Indeed, with current deadlines, then one (or more) of three outcomes seem likely:

  1. Some theoretical benefits will be identified that are quick and easy but have little real impact (the deregulation of pit ponies springs to mind). Remaining rules are then ‘nodded through’ as ‘essential to retain’
  2. The government, quite possibly by accident, eliminates one or more important pieces of protection for the water environment. This may or may not be obvious at the time – often the nuances and interactions of regulation, including with case law, can be exceptionally hard to trace.
  3. The government offers last-minute ‘essay crisis’ extensions to current regulations with a promise of meaningful change in some hypothetical future in which the civil service has enough capacity to creatively but unilaterally design superior alternatives.

The first of these would be fruitless; the second a disaster; and the third, deeply damaging.

This third scenario is potentially so damaging because, based on other examples we’ve seen of government being unclear or delaying standards, it is possible that planners, engineers, funders, regulators and others will have to consider building plans around multiple different scenarios reflecting a variety of different possible requirements, depending on the strength of political signals from a government that has theoretically committed to changing underpinning goals and methods.

This in turn can seriously extend the time needed for activities like modelling and design work (because now multiple different objectives need to be prepared for), as well as potentially introducing delays to planning permissions (because it may not be clear which solution needs to be proposed). The supply chain may also need to price-in additional contingency costs to protect against last-minute changes.

The frustration is that the government’s instinct is right – of course improvements can be made, and some kind of political device may be needed to generate the focus required to achieve them. There is lots of opportunity – from modernising the Bathing Water Directive (for example to accelerate applications for new designated areas) to enabling more catchment and nature based schemes (sometimes made harder by the Urban Wastewater Treatment Directive), to embedding stronger action on storm overflows. There are ways of doing things cheaper, faster and better that were not foreseen when Directives were first put in place decades ago – for example, by targeting regulation at clearer environmental outcomes.

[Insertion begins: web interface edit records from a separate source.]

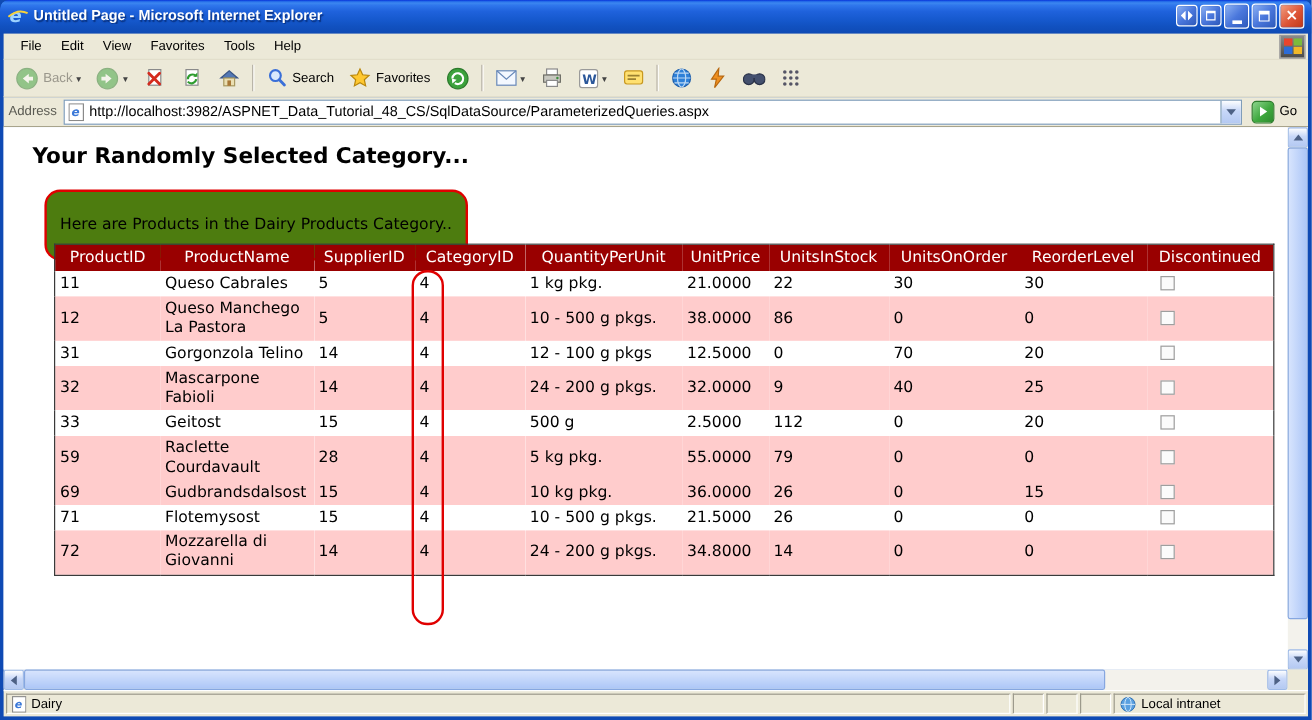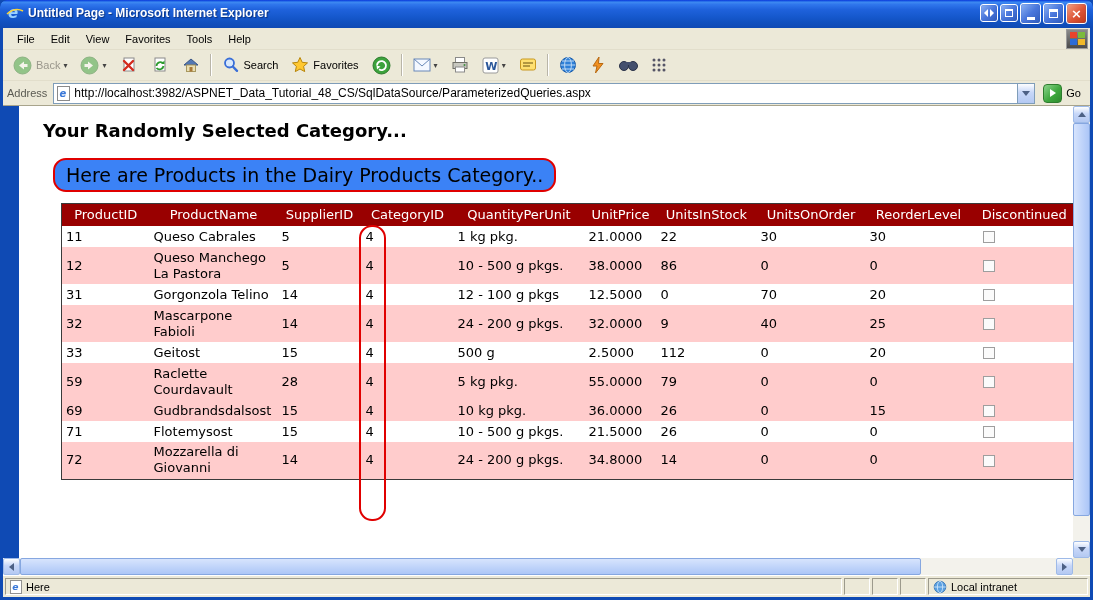--- a/index.html
+++ b/index.html
@@ -55,26 +55,26 @@
                 padding-left:3px; gap:4px; overflow:hidden; }
   .addr-url { flex:1; font-size:12px; color:#000; white-space:nowrap; overflow:hidden; }
   .combo-btn { width:17px; height:19px; flex:0 0 auto; border-left:1px solid #7F9DB9;
     background:linear-gradient(180deg,#FDFEFF,#C7D7F8 45%,#B4C9F2); display:flex; align-items:center; justify-content:center; }
   .go-btn { display:flex; align-items:center; gap:4px; padding:0 5px 0 2px; height:23px; }
   .go-ico { width:19px; height:19px; border-radius:4px; border:1px solid #2E7C2E;
     background:linear-gradient(135deg,#8CD48C,#3FA83F 55%,#2E8C2E); display:flex; align-items:center; justify-content:center; }
   .go-arrow { width:0; height:0; border-top:4px solid transparent; border-bottom:4px solid transparent; border-left:6px solid #fff; }
 
   
-  .viewport { flex:1; min-height:0; display:flex; background:#fff;margin-left:16px; }
+  .viewport { flex:1; min-height:0; display:flex; background:#fff; }
   .page { flex:1; position:relative; overflow:hidden; background:#fff; font-family:"DejaVu Sans",sans-serif; }
 
   .page-heading { position:absolute; left:24px; top:14px; font-size:18px; font-weight:bold; color:#000; }
   .annotation { position:absolute; left:34px; top:52px; border:2px solid var(--annot,#E00000); border-radius:13px;
-                padding:4px 11px; font-size:19px; color:#000; background:#3b82f6; white-space:nowrap; }
+                padding:20px 11px; font-size:13px; color:#000; background:#4d7c0f; white-space:nowrap; }
 
   .products-table { position:absolute; left:42px; top:97px; border-collapse:collapse; table-layout:fixed;
                     width:1016px; font-size:13px; line-height:16px; border:1px solid #3A3A3A; }
   .products-table th { background:var(--header-bg,#990000); color:var(--header-fg,#fff); font-weight:normal;
                        padding:3px 2px; text-align:center; overflow:hidden; white-space:nowrap; }
   .products-table td { padding:2px 4px; vertical-align:middle; text-align:left; overflow:hidden; }
   .products-table tr.alt { background:var(--alt-bg,#FFCCCC); }
   .checkbox { display:inline-block; width:12px; height:12px; border:1px solid #9E9E9E; background:#FBFBFB;
               margin-left:7px; vertical-align:middle; }
 
@@ -473,21 +473,21 @@
     </div>
     <div class="corner"></div>
   </div>
 
   <div class="statusbar">
     <div class="sb-panel sb-main">
       <svg width="12" height="14" viewBox="0 0 13 15">
         <rect x="0.5" y="0.5" width="12" height="14" fill="#fff" stroke="#8A8A8A"></rect>
         <text x="2.5" y="11" font-family="DejaVu Sans, sans-serif" font-size="10" font-style="italic" font-weight="bold" fill="#3A78D8">e</text>
       </svg>
-      <span>Here</span>
+      <span>Dairy</span>
     </div>
     <div class="sb-panel sb-spacer"></div>
     <div class="sb-panel sb-spacer"></div>
     <div class="sb-panel sb-spacer"></div>
     <div class="sb-panel sb-zone">
       <svg width="14" height="14" viewBox="0 0 18 18">
         <circle cx="9" cy="9" r="7.5" fill="#5AA0E0" stroke="#2A6CB0"></circle>
         <ellipse cx="9" cy="9" rx="3.4" ry="7.5" fill="none" stroke="#D8ECFC"></ellipse>
         <path d="M1.5 9 H16.5" stroke="#D8ECFC"></path>
       </svg>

So what should Government do? It seems unlikely they will withdraw it, however impassioned NGOs’ warnings about the risks. But we would call on it to do two things:

  • First, for sectors like water, where the volume of legislation is so huge, they must extend the deadline to allow for proper review and the avoidance of unforeseen consequences. Setting this at 2030 would allow enough time for us all to consider the best way of improving what is about forty years of legislation, guidance and case law.
  • Second, rather than encouraging ad-hoc revisions to individual slices of regulation depending on who is free within government to look at it, there needs to be a systematic review of legislation taken on a system-by-system basis. For example, rules about housing development affect both demand for clean water and volumes entering sewers – so planning law should not be considered in isolation. This kind of review would need to be much more open than the closed-door approach envisaged by the current Bill, involving not just civil servants or industry but also green groups, the devolved nations, academics and others, supported with dedicated resource in government to think hard about the kind of protections we want in place in the second half of this century.

Such an approach could still be written into law if politicians are concerned about backsliding, but would ensure a legacy that actually improves the impact and efficiency of environmental regulation and avoid some of the risks of the current approach.